Section 11.1. Design Overview


11.1. Design Overview

Edge-detection algorithms are used to identify and enhance areas of an input image (whether a single image or a real-time video stream) that have particularly high contrast between adjacent pixels. There are many different edge-detection algorithms, each of which is optimized for particular requirements and for a particular hardware or software implementation.

Virtually all image-detection algorithms, and many other types of imaging filters, share a common attribute: they operate iteratively on specific "windows" of an image, where a window is defined as a collection of neighboring pixels spanning a number of rows and columns, with the target pixel in the center. In this example, we use a 3-by-3 window.

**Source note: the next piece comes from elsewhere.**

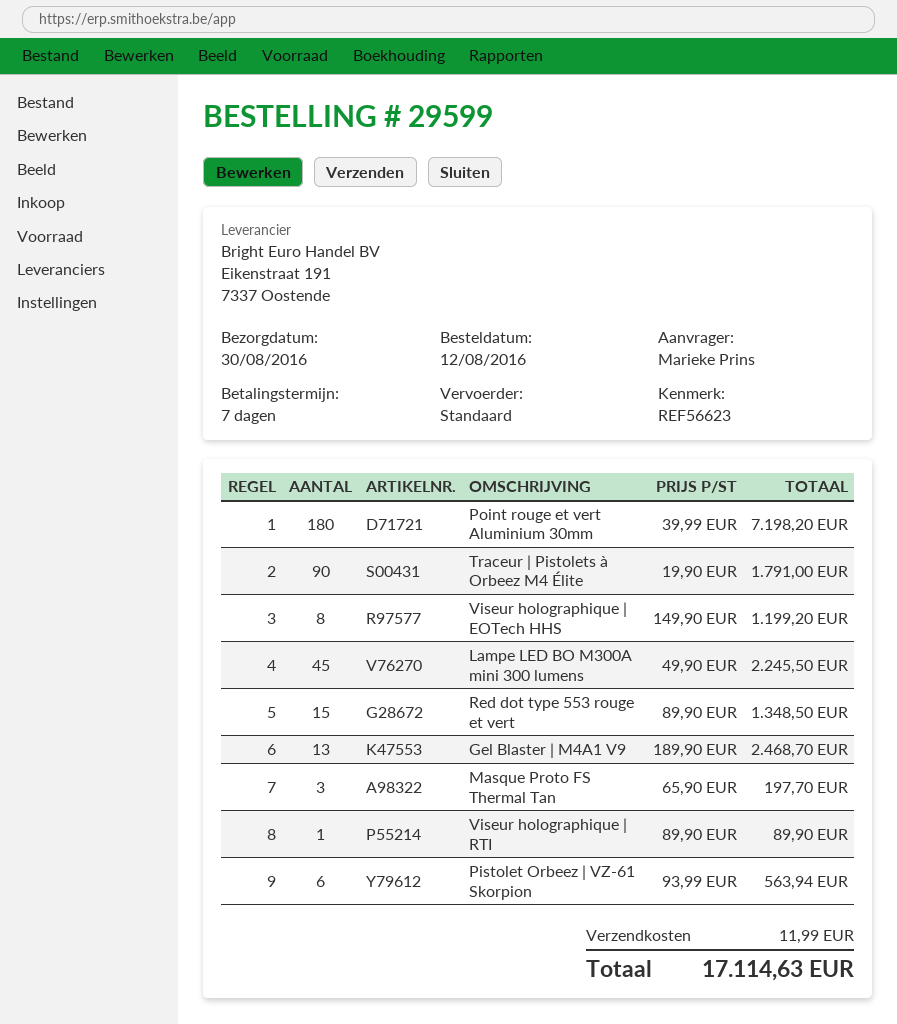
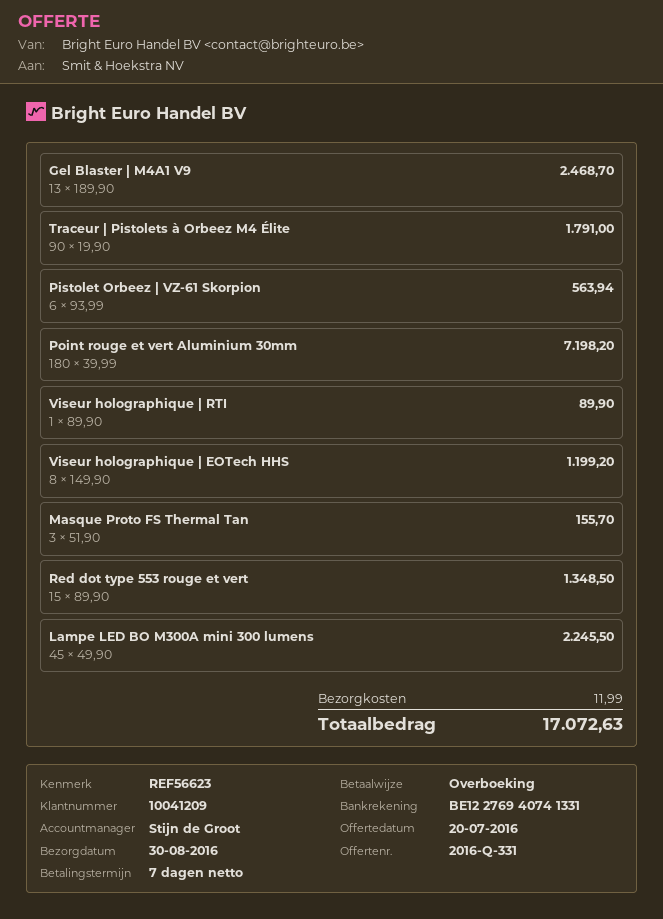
Masque Proto FS Thermal Tan: 3 x 65.90 = 197.70 -> 3 x 51.90 = 155.70
total: 17114.63 -> 17072.63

If we wish to create an image filter that operates on a stream of pixel data (see Figure 11-1), one pixel at a time, it is clear that the process must store at least enough pixel values to "look ahead" one row (plus one pixel) and "look behind" one row (plus one pixel). To do this, we will describe a circular streaming image buffer using some simple array indexing techniques in C:

 while ( co_stream_read(pixels_in, &nPixel, sizeof(co_uint24)) == co_err_none ) {           bytebuffer[addpos][REDINDEX] = nPixel & REDMASK;          bytebuffer[addpos][GREENINDEX] = (nPixel & GREENMASK) >> 8;          bytebuffer[addpos][BLUEINDEX] = (nPixel & BLUEMASK) >> 16;          addpos++;          if (addpos == BYTEBUFFERSIZE)                   addpos = 0;          currentpos++;          if (currentpos == BYTEBUFFERSIZE)                   currentpos = 0; 

Figure 11-1. A single-process edge-detection filter and test bench.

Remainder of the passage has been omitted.